Abgeschobenen Männern in Eswatini wurde das Recht auf Rechtsbeistand gewährt

Ein Gerichtsurteil in Eswatini gewährt Abgeschobenen aus den USA das Recht, einen Anwalt vor Ort aufzusuchen, nachdem ihnen neun Monate lang der Rechtsbeistand verweigert wurde.
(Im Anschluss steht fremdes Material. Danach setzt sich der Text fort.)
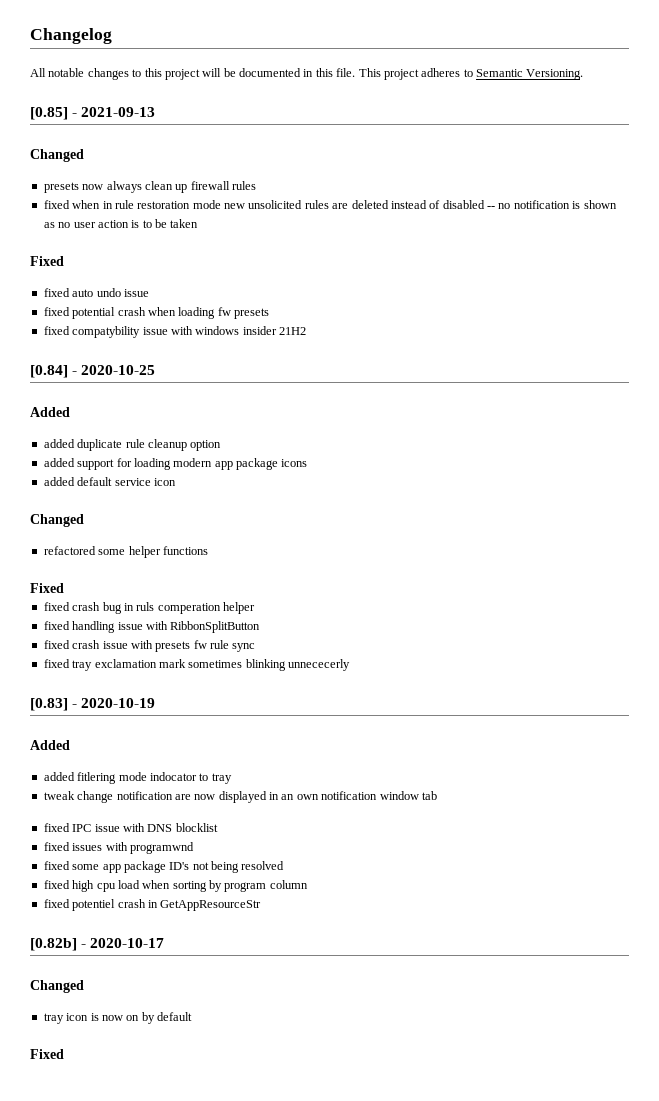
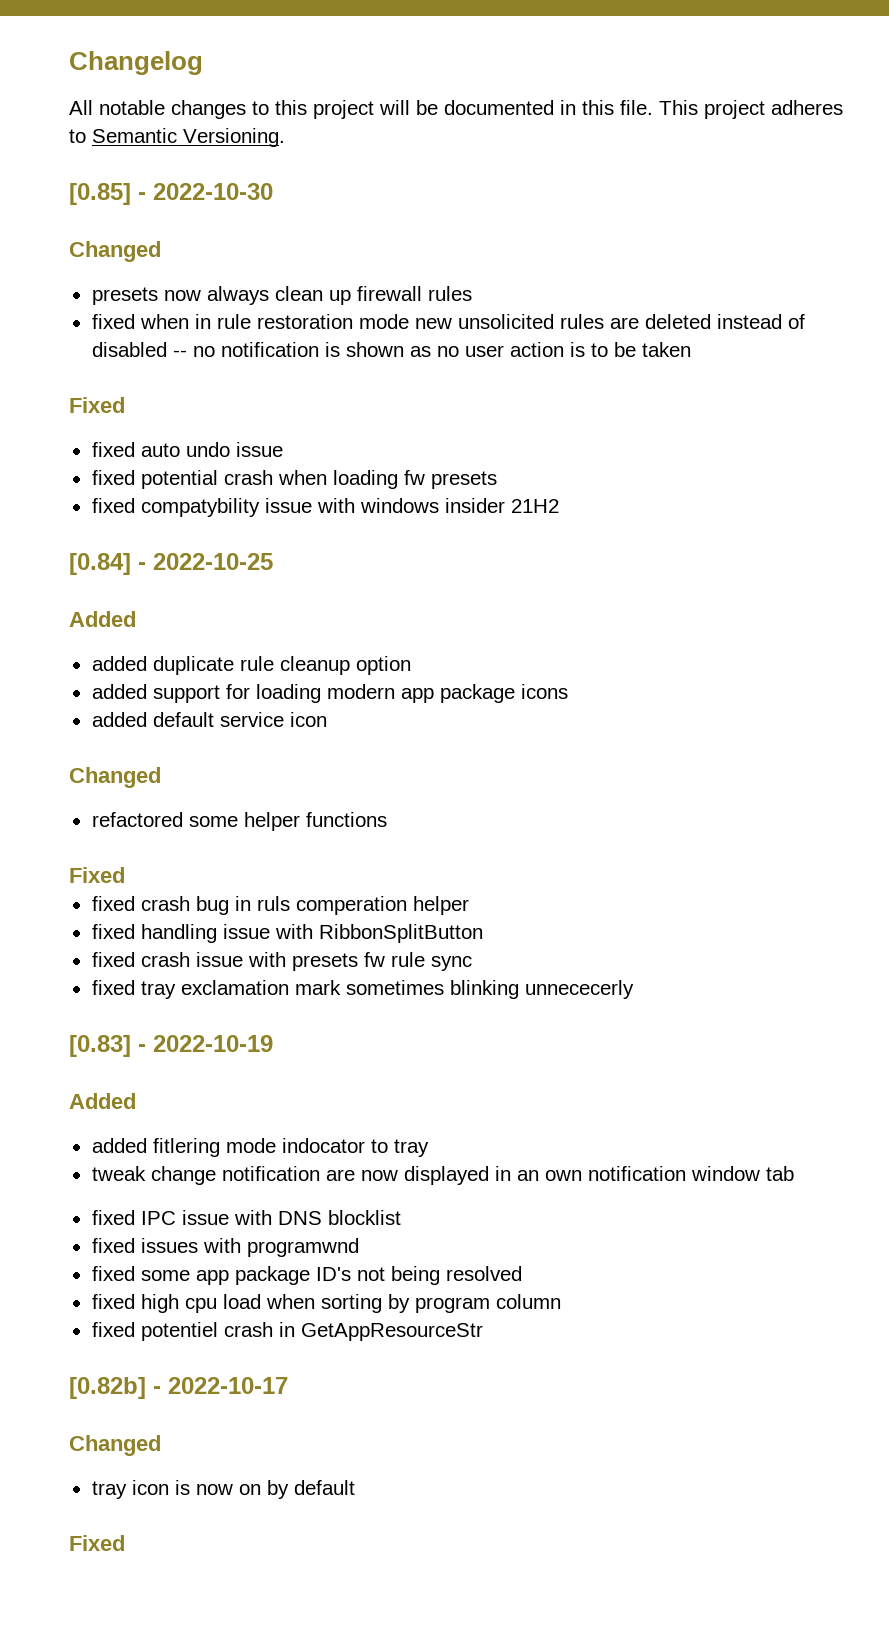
[81,107,156,117] 2021-09-13 -> [153,183,273,200] 2022-10-30
[81,365,156,375] 2020-10-25 -> [153,553,273,570] 2022-10-25
[81,698,156,708] 2020-10-19 -> [153,1035,273,1052] 2022-10-19
[90,938,165,948] 2020-10-17 -> [168,1377,288,1394] 2022-10-17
In einem wichtigen Urteil hat der Oberste Gerichtshof von Eswatini vier Männern, die von den Vereinigten Staaten in das kleine Land im Süden Afrikas abgeschoben wurden, das Recht auf Zugang zu Rechtsbeistand gewährt. Die vier Personen, die aus Kambodscha, Kuba, Vietnam und dem Jemen stammen, wurden in den letzten neun Monaten in einem Hochsicherheitsgefängnis festgehalten, ohne die Möglichkeit, sich mit einem Anwalt vor Ort zu treffen.
Das Abschiebedilemma
Der Fall verdeutlicht die Notlage dieser Männer, die nach Eswatini abgeschoben wurden, obwohl sie keine Verbindung zum Land hatten. Dieser Schritt war Teil der Bemühungen der Trump-Regierung, Abschiebungen zu beschleunigen, da der ehemalige US-Präsident eine harte Haltung gegenüber der Einwanderung anstrebte. Allerdings hat die Unfähigkeit der Inhaftierten, Zugang zu einem Rechtsbeistand zu erhalten, erhebliche Bedenken hinsichtlich ihrer Grundrechte und eines ordnungsgemäßen Verfahrens hervorgerufen.